Er ritt an und war beinahe unten am Weg, als Temple hinter ihm keuchte:

»Boß, Boß, sieh mal unter das Remisendach am Dalesville-Hotel. Schnell, Boß, schnell, sonst siehst du das Mistvieh nicht mehr. Da steht der gehörnte Ziegenbock, das Maultier des Alten.«

Blunt kniff die Lider zusammen und ritt langsamer. Kein Zweifel, dort stand Old Rustys Maultier. Der Alte war also da – und er hatte sein Maultier wie üblich nicht neben Pferden angebunden oder es in den Corral getrieben.

»Tatsächlich«, knurrte John Blunt. »Da ist das Ungeheuer ja. He, was hat Pierce gesagt, wann hat der alte Dale Geburtstag?«

»Gestern«, antwortete Groccer. »Sollte mich wundern, wenn die beiden alten Burschen nicht anständig gefeiert haben. Rusty soll Dale ein paar Jahre nicht gesehen haben.«

»Dann haben sie bestimmt ordentlich in die Flasche gesehen«, meinte Blunt. »Also, ganz friedlich und freundlich – Dale weiß nur, daß ich Viehhändler bin und in San Antonio und Sonora zwei Ankaufsstellen habe. Er wird sich kaum darüber wundern, wenn ich hier auf einen anderen Händler warten will. Und der alte Rusty kann nicht auf die Idee kommen, daß ich in Wahrheit hinter dem Ranger her bin. Toomey ist klug genug gewesen, von einem reichen Mexikaner zu reden, als würde der Alte erst beim Auftauchen eines Greasers mißtrauisch werden. Benehmt euch so lange anständig und friedlich, bis wir die Maske fallen lassen, verstanden?«

Er wußte, sein Spiel würde laufen und erfolgreich sein. Man nannte ihn nicht umsonst »El Jugador«, den Spieler. Das Spiel mußte für Tom Kelly, den verhaßten Ranger, tödlich enden. Mochte der alte Tuffy auch noch so gerissen sein, er konnte nicht auf die Idee kommen, daß er zum Lockvogel von John Blunt werden sollte. Er würde erst sein Geld und danach sein Leben verlieren – er und alle anderen Leute, die jetzt noch in Dalesville lebten. Verließ Blunt das Nest, würde es wirklich eine Totenstadt sein, deren Bewohner spurlos verschwunden waren.

*

Der hagere Groccer ging wie immer voraus, wenn er und Temple mit Blunt unterwegs waren. Groccer trat durch die sperrangelweit geöffnete Tür von Dales Saloon, während Blunt noch vor der Tür stehenblieb. John Blunt starrte kopfschüttelnd zu dem großen Schild empor, dessen Farbe und Schrift erst vor kurzer Zeit erneuert worden sein konnten.
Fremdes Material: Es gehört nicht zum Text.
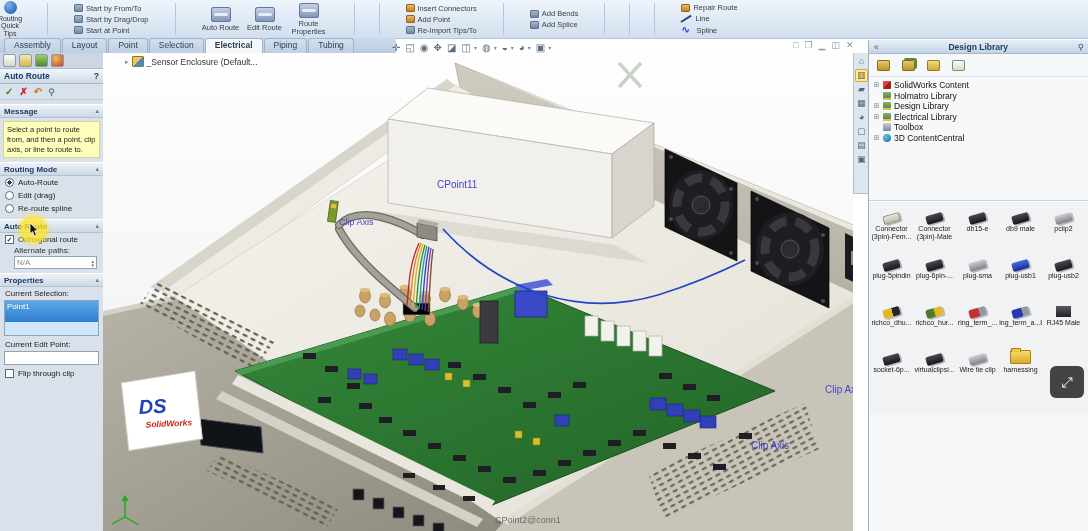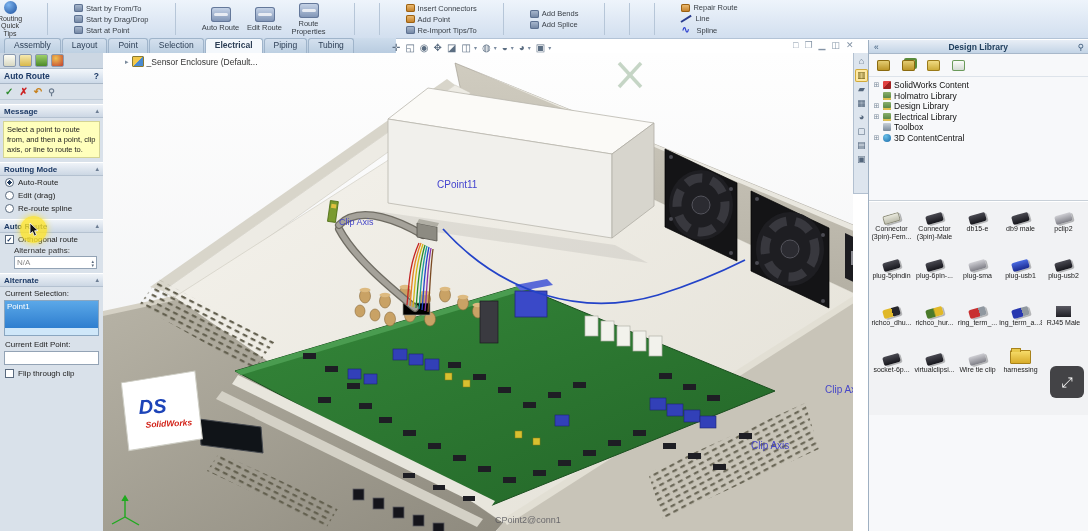--- a/index.html
+++ b/index.html
@@ -75,21 +75,21 @@
   .rdot{width:7px;height:7px;border:1px solid #5a6a7e;border-radius:50%;background:#fff;flex:0 0 auto;}
   .rdot.sel{background:radial-gradient(circle,#203a5c 0 2px,#fff 2.2px);}
   .cb{width:7px;height:7px;border:1px solid #5a6a7e;background:#fff;flex:0 0 auto;
      font-size:7px;line-height:7px;text-align:center;color:#1d3a66;font-weight:bold;}
   .indent{padding-left:14px;color:#333;}
   .spin{margin:1px 6px 2px 14px;background:#fff;border:1px solid #93a3b5;height:11px;
      display:flex;align-items:center;justify-content:space-between;padding:0 2px;color:#888;}
   .spin .ar{display:flex;flex-direction:column;font-size:5px;line-height:4px;color:#5a6a7e;}
   .lbl{padding:2px 5px 0;}
   .listbox{margin:2px 4px;height:34px;background:#cfe7f9;border:1px solid #8aa6c0;overflow:hidden;}
-  .lbsel{height:27px;line-height:11px;padding-left:2px;color:#fff;
+  .lbsel{height:21px;line-height:11px;padding-left:2px;color:#fff;
      background:linear-gradient(#5ba8e8,#2e7ecf);white-space:nowrap;}
   .tbox{margin:2px 4px;height:12px;background:#fff;border:1px solid #93a3b5;}
   .curhl{position:absolute;left:20px;top:163px;width:27px;height:27px;border-radius:50%;
      background:rgba(255,228,36,.78);box-shadow:0 0 6px rgba(255,228,36,.9);}
   .cursvg{position:absolute;left:29px;top:170px;}
 
   
   .viewport{position:absolute;left:103px;top:53px;width:750px;height:478px;
      background:linear-gradient(180deg,#fefefe 0%,#f2f3f4 70%,#e7e9ea 100%);overflow:hidden;}
   .doclabel{position:absolute;left:22px;top:3px;display:flex;align-items:center;gap:3px;
@@ -328,21 +328,21 @@
     <div class="indent">Alternate paths:</div>
     <div class="spin">
       <span>N/A</span>
       <span class="ar">
           <span>▴</span>
           <span>▾</span>
         </span>
     </div>
 
     <div class="sehead">
-      <span>Alternate</span>
+      <span>Properties</span>
       <span class="secaret">▴</span>
     </div>
     <div class="lbl">Current Selection:</div>
     <div class="listbox">
       <div class="lbsel">Point1</div>
     </div>
     <div class="lbl">Current Edit Point:</div>
     <div class="tbox"></div>
     <div class="row">
         <span class="cb"></span>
Dort stand, als wäre Dalesville keine Totenstadt und lebten hier dreihundert Leute, die Handel und Wandel trieben:

US. Mail Office. Station-Saloon und Hotel

Samuel J. Dale – Besitzer –

John Blunt studierte die Schrift, sah sich dann nach Temple um und warf ihm einen alles sagenden Blick zu. Dale mußte tatsächlich verrückt geworden sein. Er hatte nicht nur das Schild neu gestrichen und bemalt, auch die Fassade des fünfzehn Schritt langen und zweistöckigen Hauses war geweißt worden. Selbst die Stützpfosten des Vorbaudaches hatten frische Farbe bekommen.
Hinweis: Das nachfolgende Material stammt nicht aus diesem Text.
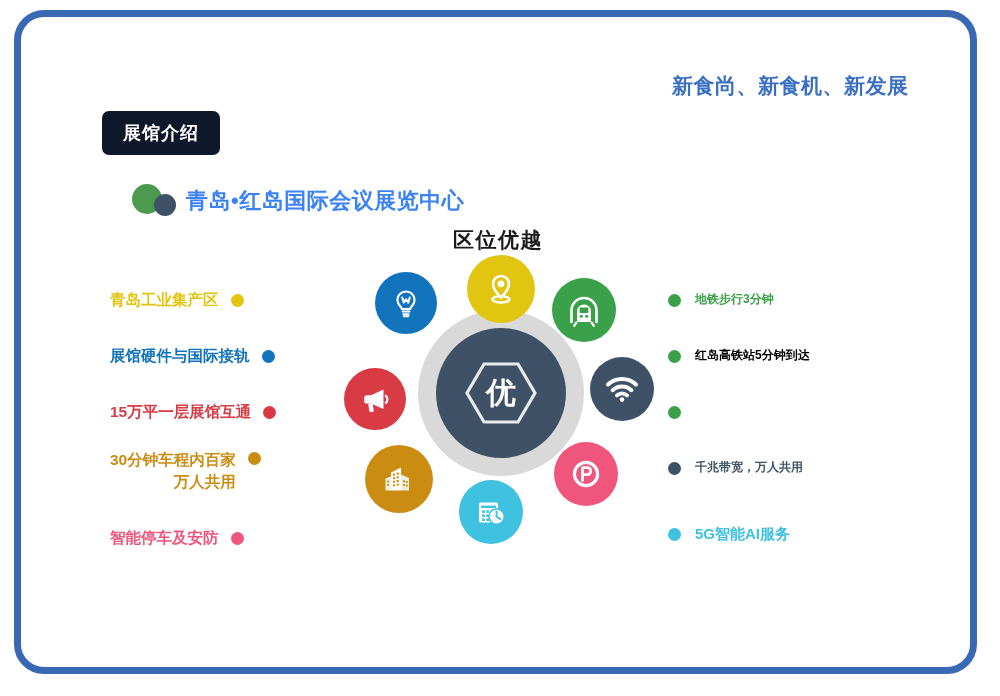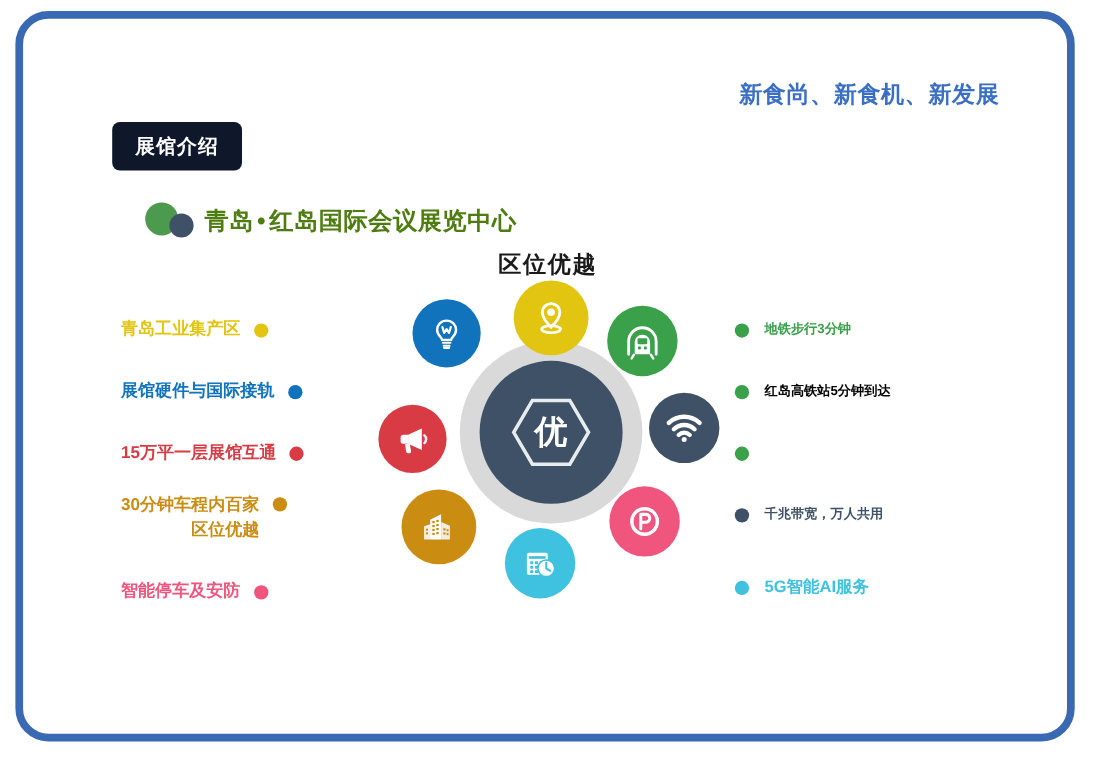--- a/index.html
+++ b/index.html
@@ -91,24 +91,23 @@
   #venue-logo .c-slate {
     position: absolute;
     left: 22px; top: 10px;
     width: 22px; height: 22px;
     border-radius: 50%;
     background: #3e5166;
   }
   #venue-title {
     font-size: 22px;
     font-weight: bold;
-    color: #4d7c0f;
+    color: #3b82f6;
     letter-spacing: 0.5px;
     white-space: nowrap;
-    font-family: Liberation Mono, monospace;
   }
 
   
   #center-heading {
     position: absolute;
     left: 453px;
     top: 226px;
     font-size: 21px;
     font-weight: bold;
     color: #1a1a1a;
@@ -256,21 +255,21 @@
     <div class="left-item">
       <span class="lbl" style="color:#1273bd">展馆硬件与国际接轨</span>
       <span class="dot" style="background:#1273bd"></span>
     </div>
     <div class="left-item">
       <span class="lbl" style="color:#d83b44">15万平一层展馆互通</span>
       <span class="dot" style="background:#d83b44"></span>
     </div>
     <div class="left-item" style="height:62px">
       <span class="lbl" style="color:#cb8c12">30分钟车程内百家
-区位优越</span>
+万人共用</span>
       <span class="dot" style="background:#cb8c12; align-self:flex-start; margin-top:12px;"></span>
     </div>
     <div class="left-item" style="margin-top:8px">
       <span class="lbl" style="color:#f0557d">智能停车及安防</span>
       <span class="dot" style="background:#f0557d"></span>
     </div>
   </div>
 
   <div id="right-list">
     <div class="right-item">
Es konnte keinen größeren Gegensatz als den zwischen Dales pompösem Palast und all den anderen dem Verfall geweihten Häusern geben. Während anderswo Türen und Fenster fehlten, die Gehsteigbohlen herausgerissen waren und ein ständiges Ächzen und Knarren sich im Wind bewegender loser Hauswandbretter zu hören war, sah Dales Palast aus, als sei das Nest voller Leben und das Haus der Treffpunkt der ganzen Stadt.

»Jetzt ist er völlig wahnsinnig geworden«, sagte Temple halblaut. »Boß, er muß den Verstand verloren haben.«

»Ja«, gab Blunt zurück. »Das ist schon keine Spinnerei mehr, das ist nackter Irrsinn. Hier wird nie wieder der Reichtum ausbrechen. Also gut, gehen wir hinein.«

Blunt trat ins Haus, machte vier Schritte und prallte dann beinahe auf den hageren Groccer. Der Revolvermann war stehengeblieben. Groccer starrte entgeistert auf die beiden über dem langen Saloontresen hängenden brennenden Lampen. Er hatte zwar von außen gesehen, daß die Blendladen vor sämtlichen Fenstern vorgelegt worden waren, aber das geschah in der Mittagshitze, wenn die Sonne voll herabprallte, wirklich oft genug in diesem Land.

Groccer brauchte nicht zu schnüffeln – er roch den Whiskydunst augenblicklich. Auf dem langen Tresen standen etwa vierzig Gläser in einer leichten Schlangenlinie. Eine Flasche lag auf der blanken Platte, zwei andere standen leer neben einer Vase, über der ein Strauß Wildrosen einen blaßrosa Ball bildeten.

»Ich werde verrückt«, stieß Groccer ungläubig hervor. »Die haben hier ein Gelage abgehalten. Elf Uhr – und die Lampen brennen noch? He, niemand hier?«

Es kam keine Antwort. Die Uhr über dem Tresen tickte, aber sonst blieb alles still. Erst als Blunts und Temples Schritte auf den Dielen verstummten, hörten sie etwas.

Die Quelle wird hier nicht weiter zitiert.